Choosing Your Walleye Rods, Reels, and Line

20140625-071335-26015941.jpg   A couple of weeks ago I posted a picture it showed 2 guys holding a fair number of fish on my boat, I posted it as we had had a good day on the water and just wanted to share with people. anyhow I had a comment about the pic that was about the equipment, more specifically, the rods and reels on my boat, and did I really need that heavy equipment for catching walleye. My answer to the individual was a bit vague. I told him because I charter for both Salmon and Walleye I need those heavy rods. this statement although true needs much more explaining behind it. So I’ve thought about this over time and thought that this question is actually a very reasonable and valid question to ask, especially if someone would like to get into the sport of walleye fishing. so I am blogging about the rods and reels I use on my boat and why it is essential to have it while chartering for Walleye

I find that there is some equipment that is essential for consistently catching walleye year round. as I have blogged about this, this past spring I will go into another explanation about it now.

1st      you must select a rod with good back bone, and it must also be quite flexible. if you are going to be going after walleye in the spring and the fall on Quinte you must have a rod that can handle large walleye. these fish can be in the 10 + lbs range and they can be very strong if you have a rod that is too lightweight it may snap under the pressure of the fight alone.

There are many methods used to catch these fish. From down rigging, and Dipsey Divers, to line weights and Planer boards. All of these methods used, put a colossal strain on your rods and equipment even on the calm days, but especially in rough weather so you must have a rod that can take the abuse for hours on end, and day in and day out.

2nd     To Match the rod strength you must have a line counter reel. when choosing a line counter reel make sure you do some research on these. Most importantly when choosing a line counter reel make sure you get one that has a good strong gear, and drag system and that can hold enough line for your fishing applications. remember using lead-core line will require a much bigger reel to put enough line on it than if you are just putting 10lbs test Braided line on a reel. Also when choosing a reel take into consideration what time of year you will be fishing  and in and what body of water, This is so you choose one that will be perfect for your situation. and Lastly make sure the counter has a loud enough clicker on it so you will hear it in all kinds of situations when you have a fish on the line.  Line counters are imperative to your success because it is the only way you will be able to perfectly replicate a presentation to the fish when you find something that is working.

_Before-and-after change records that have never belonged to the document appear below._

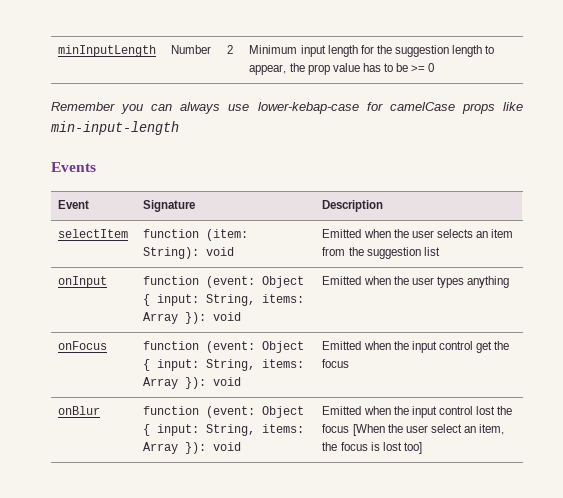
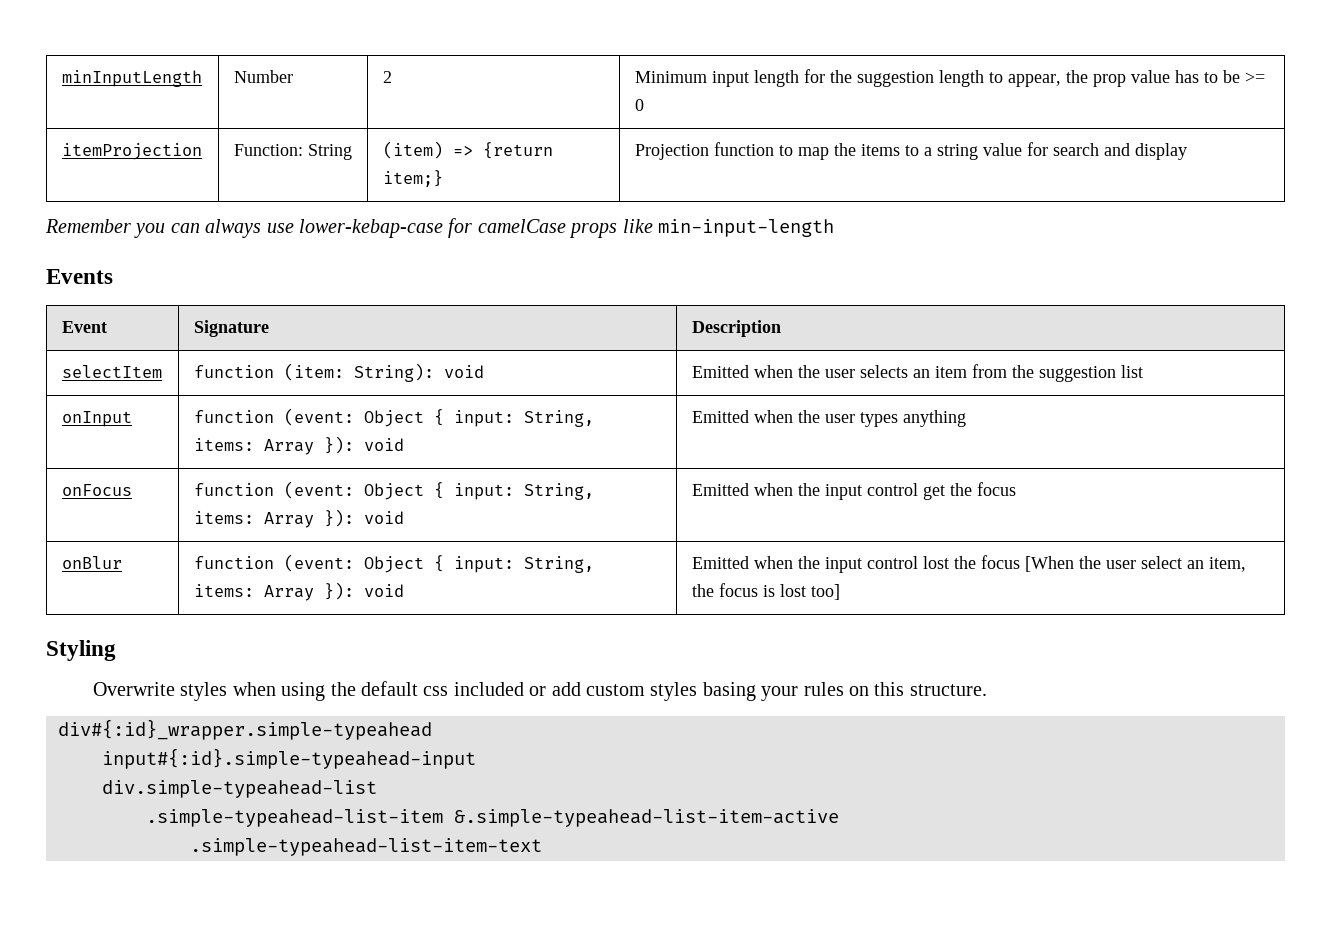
+ itemProjection | Function: String | (item) => {return item;} | Projection function to map the items to a string value for search and display
+ Styling
+ Overwrite styles when using the default css included or add custom styles basing your rules on this structure.
+ div#{:id}_wrapper.simple-typeahead
+ input#{:id}.simple-typeahead-input
+ div.simple-typeahead-list
+ .simple-typeahead-list-item &.simple-typeahead-list-item-active
+ .simple-typeahead-list-item-text

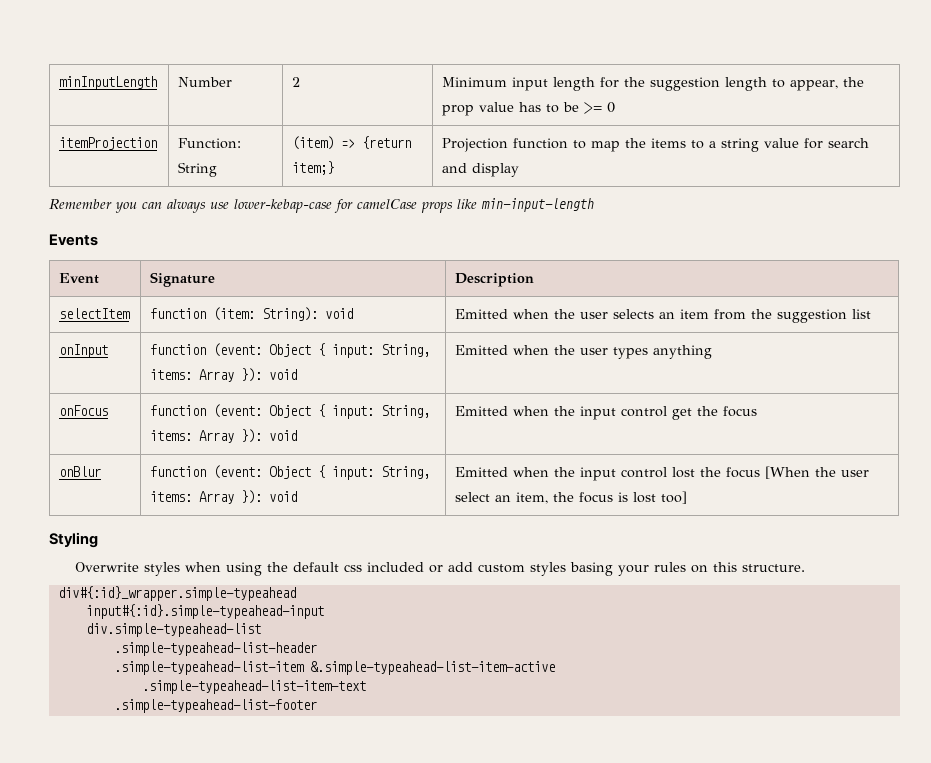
+ .simple-typeahead-list-header
+ .simple-typeahead-list-footer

A small tip when you do find one make sure you lock-tight any screws that are not meant to come off the reel I have had several different types of reels where the release clips and other screws have suddenly disappeared. Off topic but Maintenance on your equipment is so essential, you do not want to find yourself hours away from home out in the middle of the lake, to find your equipment is not working properly.

3rd Fishing Line. after you have chosen a good rod and reel combo its time to choose the line that will 1st, work for the fish you are going after and 2nd, be able to take the abuse, and wear and tear you will be putting it through. for example if you plan of attaching weights to your line it must be thick enough to be able to hold them securely and if you plan on using planer boards and Dipsey Divers it must be strong enough to be able to withstand the tension of constant pressure from the resistance of the boards against the water. Also choose a line colour that makes the line invisible in the water you are fishing in. A good start in finding a good line is to use a 20-30lbs braided line. on most of my rods I use Power Pro 30lbs test at the moment when I am fishing walleye, I put a 10-30 foot 17lbs  fluorocarbon leader on them,  however I am thinking of trying a 12lbs fluorocarbon leader material and recording the results.

I hope you find this useful when deciding what type of rod you need for fishing walleye this Fall.